7

Java 8 has a way to create a Stream from lines of a file. In this case, foreach will step through lines. I have a text file with following format..

bunch of lines with text
$$$$
bunch of lines with text
$$$$

I need to get each set of lines that goes before $$$$ into a single element in the Stream.

In other words, I need a Stream of Strings. Each string contains the content that goes before $$$$.
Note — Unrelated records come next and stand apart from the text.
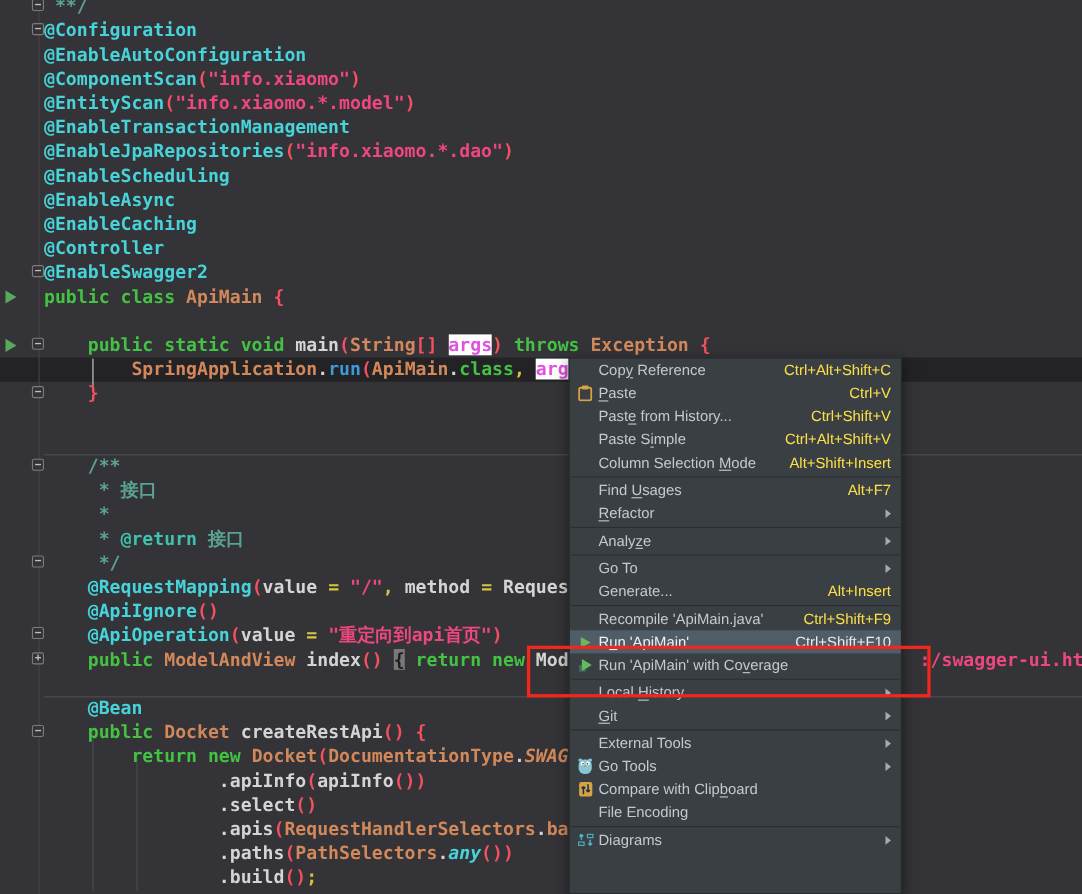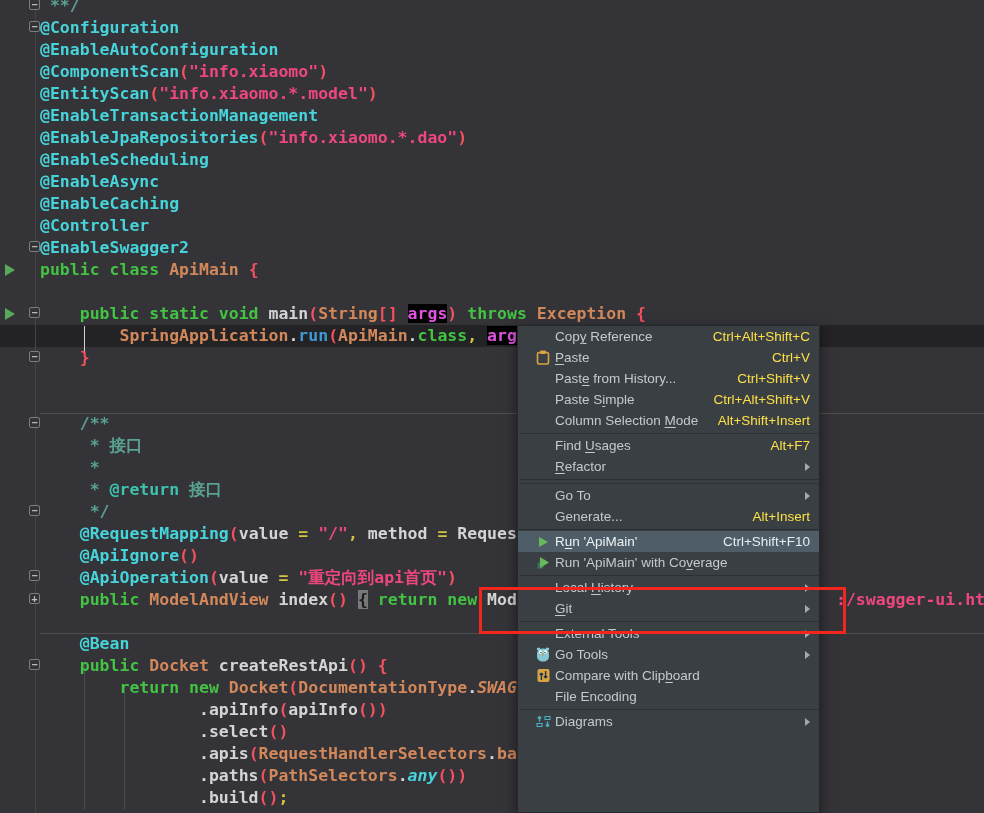--- a/index.html
+++ b/index.html
@@ -27,7 +27,7 @@
   .tok-pun{color:#f4505f;}
   .tok-op{color:#d3c53f;}
   .tok-param{color:#e052e0;}
-  .tok-sel{background:#000000;}
+  .tok-sel{background:#ffffff;}
   .tok-mthb{color:#3e9ad6;}
   .tok-smth{color:#46d4da;font-style:italic;}
   .tok-const{color:#d2885a;font-style:italic;}

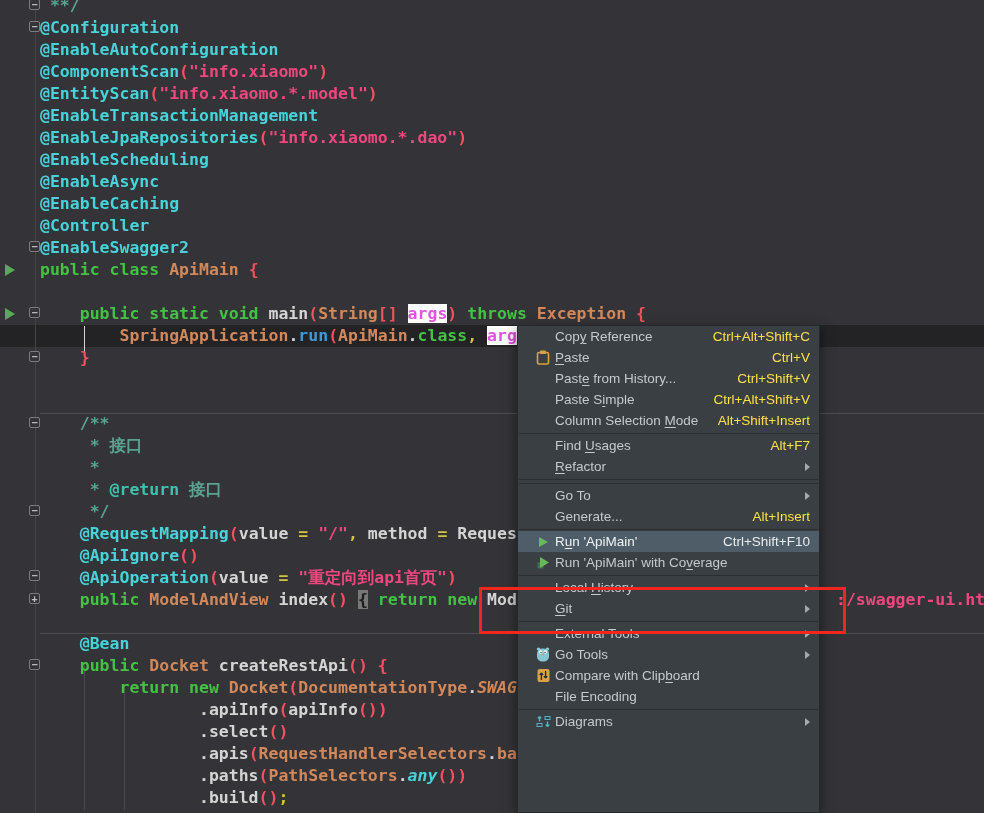--- a/index.html
+++ b/index.html
@@ -47,7 +47,7 @@
     z-index:20;overflow:hidden;
     font-family:"Liberation Sans",sans-serif;font-size:13.5px;color:#c3cace;
   }
-  .menu-item{height:21px;display:flex;align-items:center;padding:0 9px 0 16px;cursor:pointer;}
+  .menu-item{height:21px;display:flex;align-items:center;padding:0 9px 0 5px;cursor:pointer;}
   .menu-item u{text-decoration:underline;text-underline-offset:2px;}
   .mi-icon{flex:0 0 18px;width:18px;height:16px;display:flex;align-items:center;justify-content:center;margin-right:3px;}
   .mi-label{white-space:nowrap;}

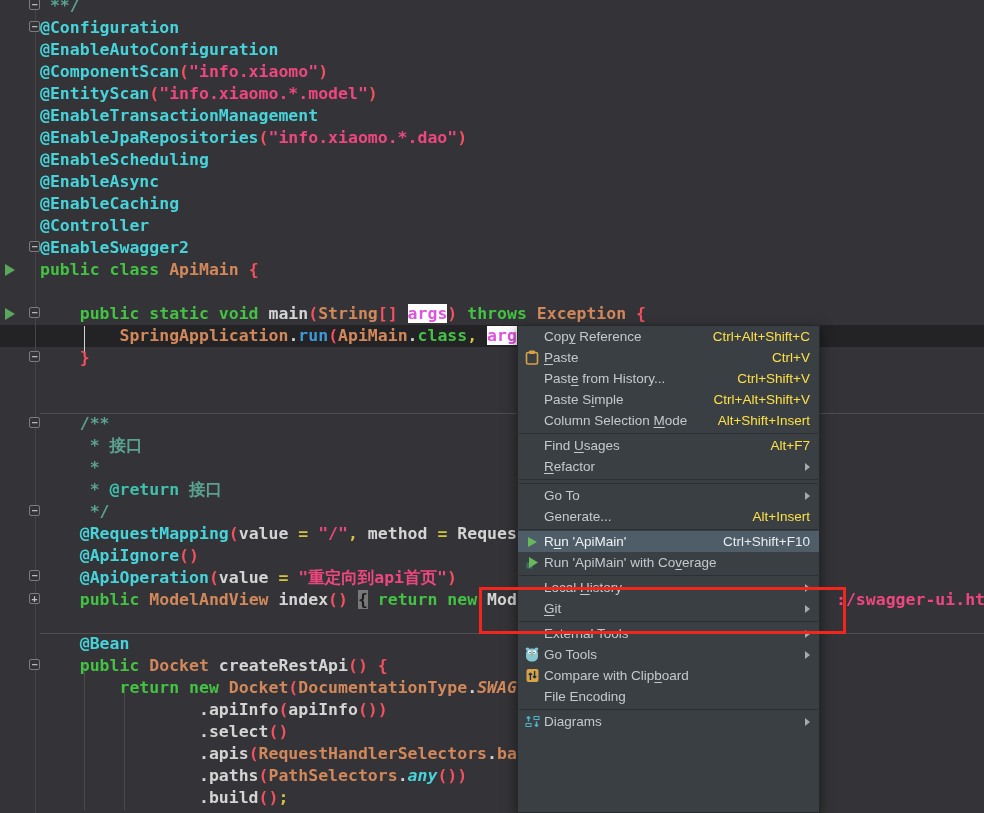--- a/index.html
+++ b/index.html
@@ -177,6 +177,11 @@
       <div class="menu-sep">
         <i></i>
       </div>
+      <div class="menu-item">
+        <span class="mi-icon"></span>
+        <span class="mi-label">Analy<u>z</u>e</span>
+        <span class="mi-arrow"></span>
+      </div>
       <div class="menu-sep">
         <i></i>
       </div>

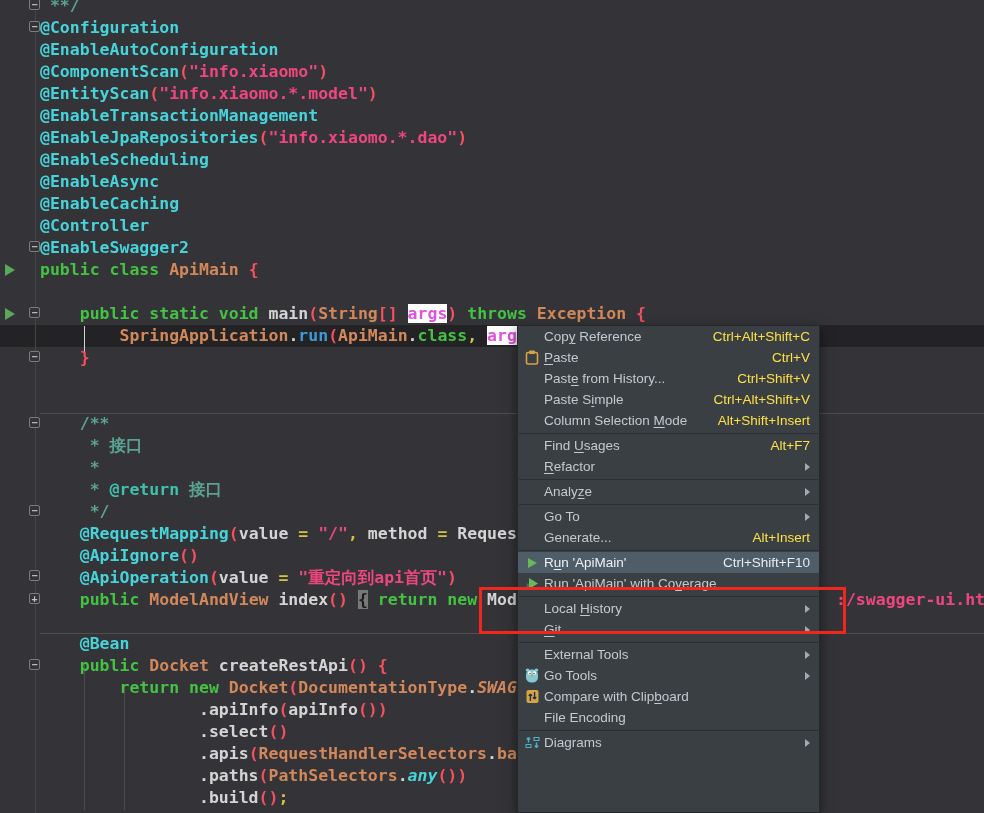--- a/index.html
+++ b/index.html
@@ -198,6 +198,11 @@
       <div class="menu-sep">
         <i></i>
       </div>
+      <div class="menu-item">
+        <span class="mi-icon"></span>
+        <span class="mi-label">Recompile 'ApiMain.java'</span>
+        <span class="mi-short">Ctrl+Shift+F9</span>
+      </div>
       <div class="menu-item selected">
         <span class="mi-icon">
           <svg width="12" height="12" viewBox="0 0 12 12">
What is the best way (with minimum overhead) to do this?

lochi
  • 860
  • 2
  • 12
  • 26
  • Take a look at this question: http://stackoverflow.com/questions/32290278/picking-elements-of-a-list-until-condition-is-met-with-java-8-lambdas or also this one: http://stackoverflow.com/questions/20746429/limit-a-stream-by-a-predicate – Michael Lang Oct 10 '16 at 07:00
  • It does not answer my question.. – lochi Oct 10 '16 at 07:21
  • Does is have to use Streams? – F. Lumnitz Oct 10 '16 at 07:56
  • Yes. There is a way to do this by creating a spliterator from an iterator. I want to avoid that. – lochi Oct 10 '16 at 07:59
  • you need to create a custom `predicate` –  Oct 10 '16 at 08:53
  • You could probably customize [Maurice Naftalin's `LineSpliterator`](https://github.com/mauricen/masteringlambdas/blob/252e193a39eb2d1338158f824dc14d1daace70f9/src/main/java/org/masteringlambdas/ch5/LineSpliterator.java) to split on `\n$$$$\n`. Note that this [inspired the Java 9 implementation of `Files.lines()`](https://bugs.openjdk.java.net/browse/JDK-8072773). I thought I had seen it in on SO but could not find it. – Didier L Oct 10 '16 at 13:24
  • Looks similar to [this one](http://stackoverflow.com/a/26465398/2711488) – Holger Oct 10 '16 at 16:26

5 Answers5

2

I couldn't come up with a solution that processes the lines lazily. I'm not sure if this is possible.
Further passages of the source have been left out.